Consider Allergies + Intolerances
If you feel gassy after a few slices of cheese or a bowl of cereal with milk, you may be lactose intolerant — which means your body lacks the necessary enzymes to break down lactose (the sugar found in dairy products). That can cause gas to form in the GI tract, which may trigger bloating.
So before all that gas gets to you, steer clear of dairy products and opt for the many lactose-free or non-dairy alternatives out there. If this is hard for you, the use of lactase tablets like Lactaid, which help people digest foods that contain lactose may assist in reducing your bloat once lactose is consumed. To help pinpoint any intolerances you can keep a food diary, take specific tests and speak with your doctor.
Take Enzyme Supplements + Pro-biotic's
Get some of those good bacteria into your gut! Digestive enzymes are molecules which assist in the breakdown of the foods we eat, whereas probiotics are good bacteria that live in the intestines, they help regulate digestion and champion the overall health of your digestive tract. Sure, you can take supplements, but you may as well get a breakfast out of it. So eat your bloat away by mixing a little fruit or granola with yogurt that has active cultures. We recommend supplement strains that have been well researched for bloating.
Ginger contains the digestive enzyme zingibain, which helps your digestive system break down protein.
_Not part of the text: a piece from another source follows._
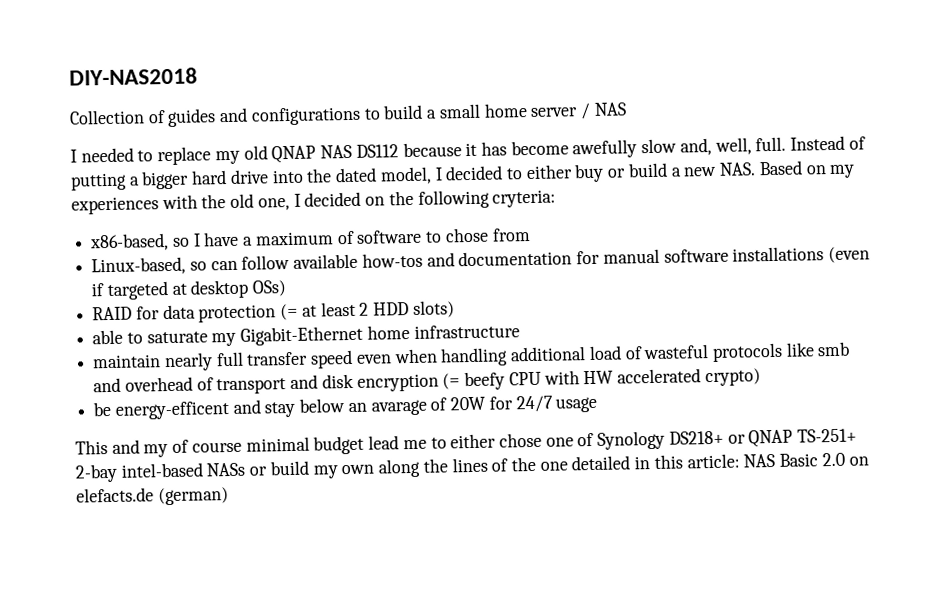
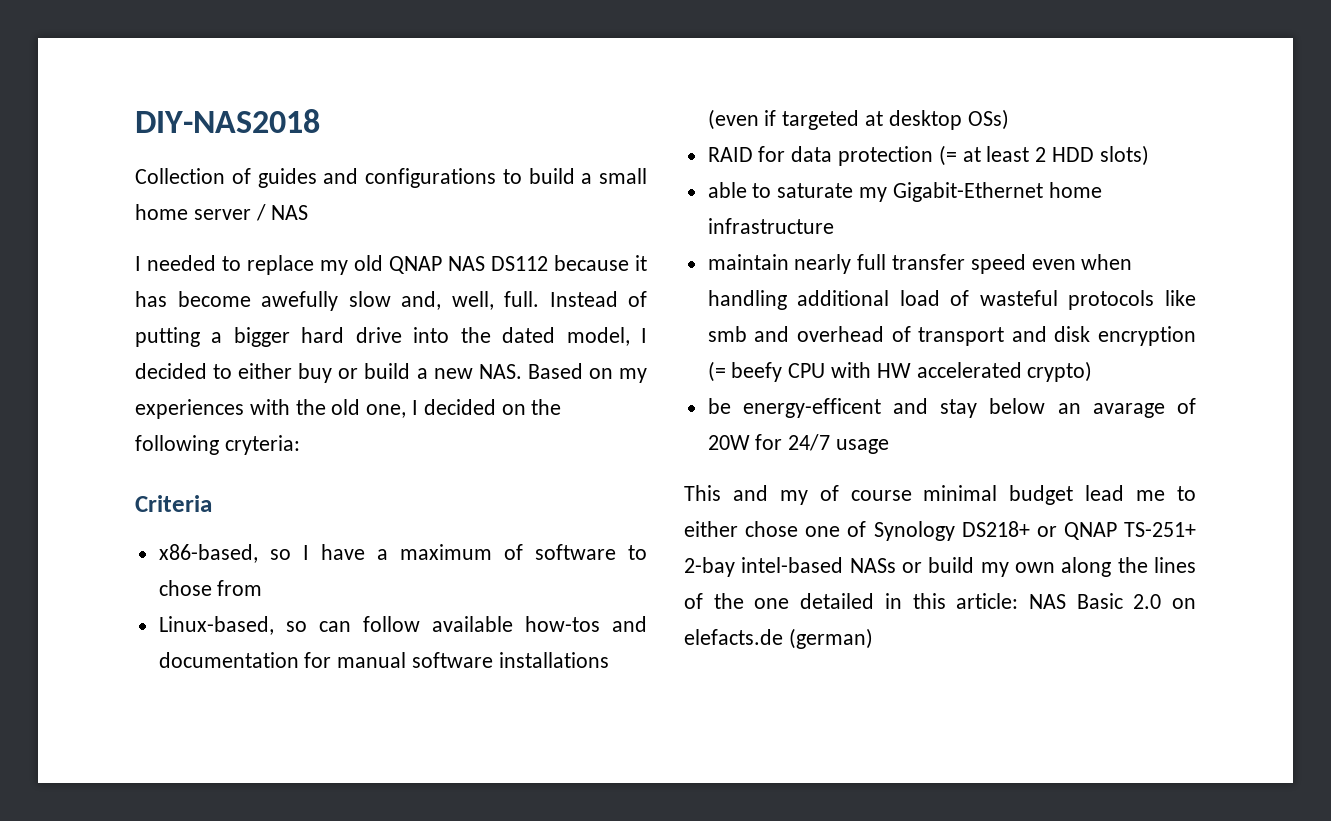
(557, 198) none -> [135,495,212,512] // Criteria

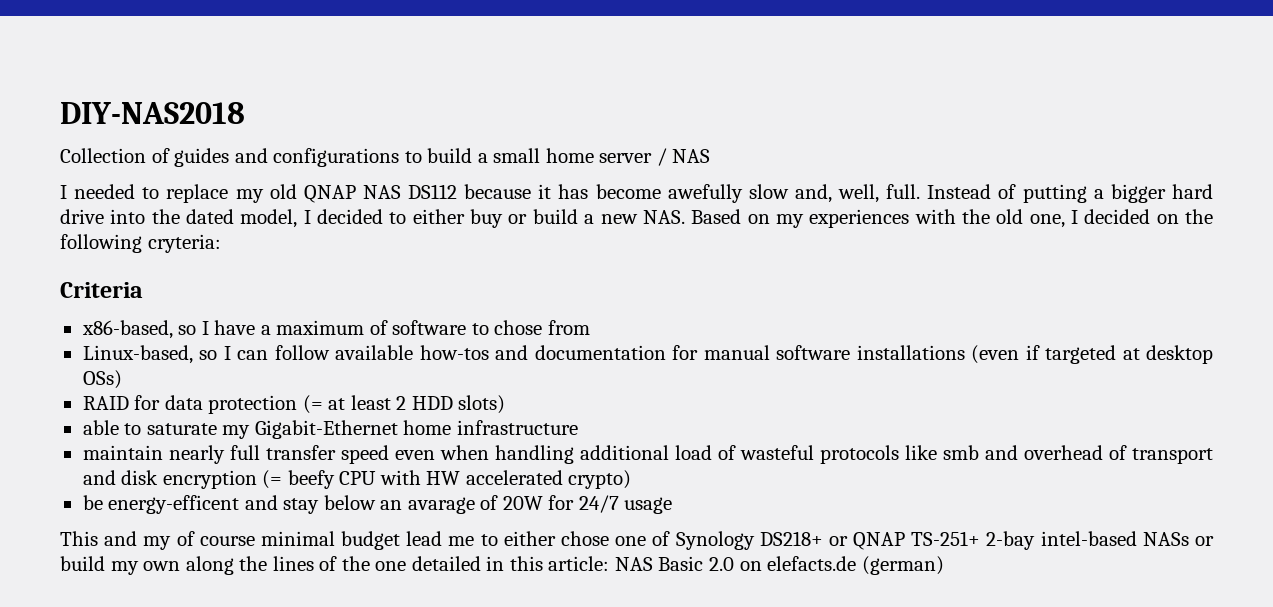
(307, 626) none -> [223,346,231,360] I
The compound potentially helps food be digested more easily, reducing bloat, gas, or constipation, you can either chew on some fresh ginger, or if you are feeling full, sip on a hot cup of ginger, peppermint, fennel or chamomile tea, they can help the GI muscles to dissipate the gas that causes your stomach to bloat. Aside from improving digestion, chamomile can also soothe and relax, which can help ease any sort of stomach discomfort.